Le ministre autrichien de l'UE: « Je ne suis pas diplomate »

Une semaine avant le Conseil européen, le coronavirus domine l'agenda. L'UE peine à trouver des solutions – mais le monde n'est pas en reste et d'autres défis restent aigus. La ministre autrichienne de l'UE, Karoline Edtstadler (ÖVP), explique à EURACTIV Allemagne comment le virus affectera le sommet et explique la position de l'Autriche dans la crise.

Vous insistez toujours sur votre soutien pour lier le budget de l'UE aux critères de l'État de droit. La proposition Michel va-t-elle assez loin ici?

Ce que dit la proposition est le moins que nous puissions faire. Si c'est plus, j'aimerais encore mieux. J'ai toujours été favorable à ce que la Commission puisse arrêter de dépenser lorsque les États membres s'éloignent de l'État de droit. C'est dans la proposition, mais cela pourrait être encore plus fort si, par exemple, les sanctions ne pouvaient pas être décidées à la majorité qualifiée mais, inversement, seulement rejetées à la majorité qualifiée. Au Conseil des ministres de l’UE de demain, je plaiderai pour une harmonisation la plus ferme possible du budget et de l’état de droit.

La proposition Michel actuelle ne mesure l'état de droit que si les fonds européens sont utilisés correctement, et non selon des critères tels que l'indépendance du pouvoir judiciaire ou des procédures propres. Une occasion a-t-elle été manquée ici?

Les critères de l'état de droit devraient également garantir que l'état de droit s'applique dans un État membre. Si des déficits sont identifiés ici, il devrait être possible de ne pas débourser de fonds. Il ne s'agit pas seulement de savoir où va l'argent de l'UE, mais aussi de la situation globale. C'est pourquoi la Commission présentera bientôt son premier rapport sur l'état de droit à l'égard de tous les États membres.

Les informations issues de ce suivi seront-elles incluses dans la procédure au titre de l'article 7, par exemple actuellement contre la Pologne et la Hongrie?

Nous discuterons probablement de ce rapport après sa présentation à l'automne, date à laquelle nous devrons voir comment gérer les différents États où des déficits sont révélés. Le rapport sur l'état de droit n'a aucun effet sur la procédure en cours au titre de l'article 7, qui a déjà été engagée.
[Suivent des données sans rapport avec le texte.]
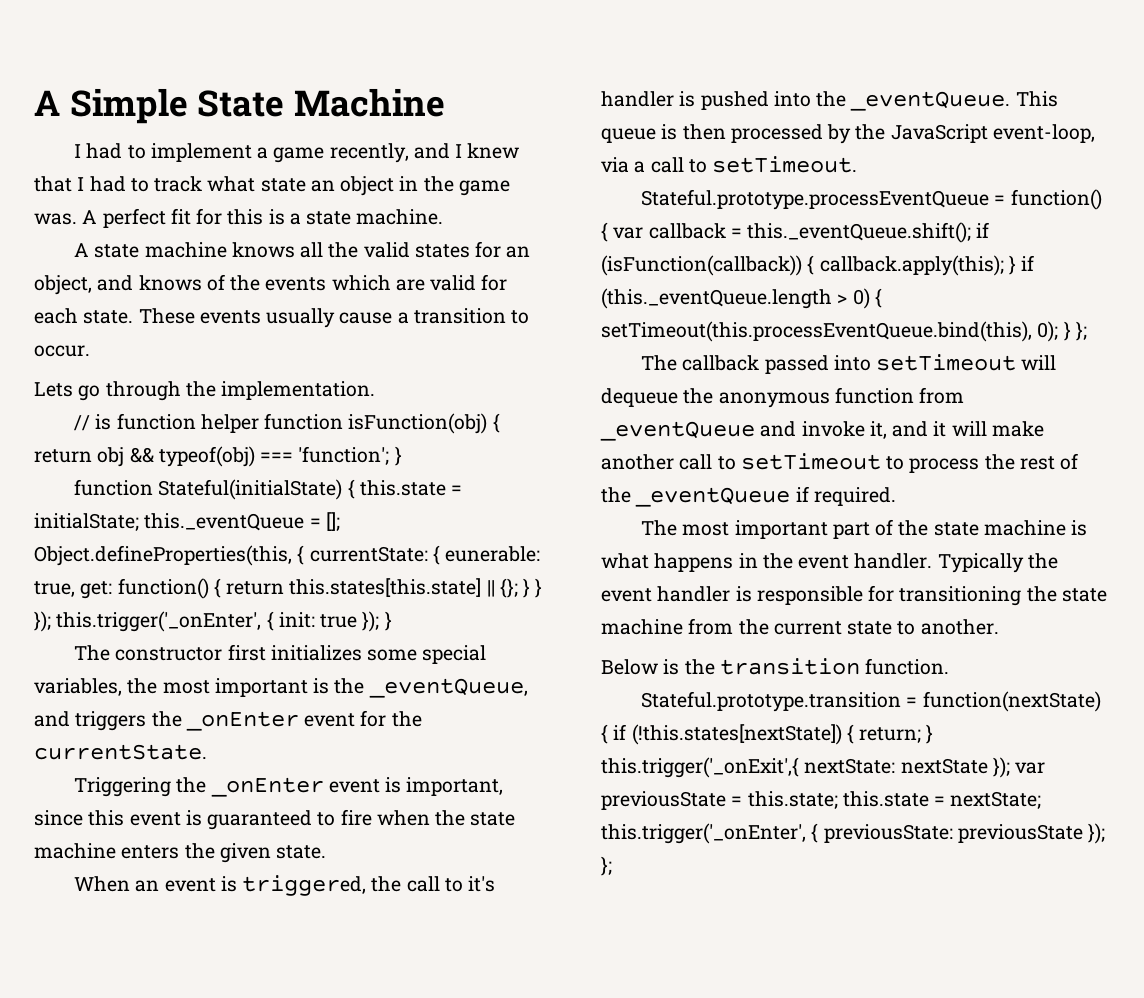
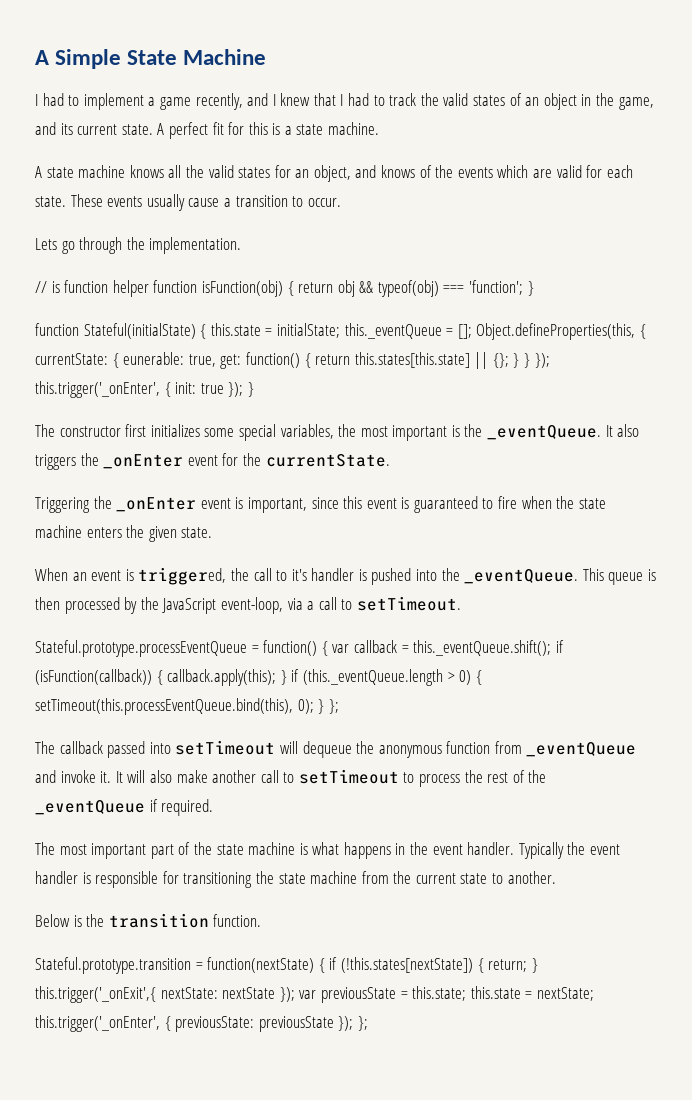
[207,176,510,196] [34,213,77,225] what state an object in the game was. -> [420,93,654,110] [35,122,153,135] the valid states of an object in the game, and its current state.
[368,678,528,698] [34,711,70,727] _eventQueue, and -> [487,424,640,440] _eventQueue. It also
[869,421,987,439] it, and it will -> [100,770,172,783] it. It will also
Êtes-vous optimiste que les pourparlers d'élargissement avec la Macédoine du Nord commenceront en 2020?

Oui. La Macédoine du Nord en particulier a réalisé des choses incroyables, comme le changement de nom. L'Albanie a encore quelques choses à faire.

Vous êtes fermement déterminé à modifier les traités de l'UE, notamment par le biais de la conférence sur l'avenir de l'Europe. Où mène le chemin?

Nous avons maintenant la possibilité de tirer des enseignements de la crise et de placer l'Europe dans une position plus forte pour l'avenir. Au Conseil, je me suis battu avec acharnement pour un mandat qui n'exclut pas au moins les modifications des traités. L'Autriche est encore plus ambitieuse et veut un nouveau traité.

Dans ce traité, il serait possible de convenir de résoudre ensemble les grands problèmes et les petits problèmes dans les régions, sans que Bruxelles et Strasbourg aient à fournir des lignes directrices.

En outre, il pourrait être débattu de la question de savoir si le Parlement européen a réellement besoin de sièges à Bruxelles et à Strasbourg, également au sens du Green Deal. L'unanimité sera également discutée, car elle n'existe désormais que dans deux domaines. En matière financière, les États doivent rester souverains, mais en matière de politique étrangère et de sécurité, l'Europe a besoin d'une image extérieure plus forte.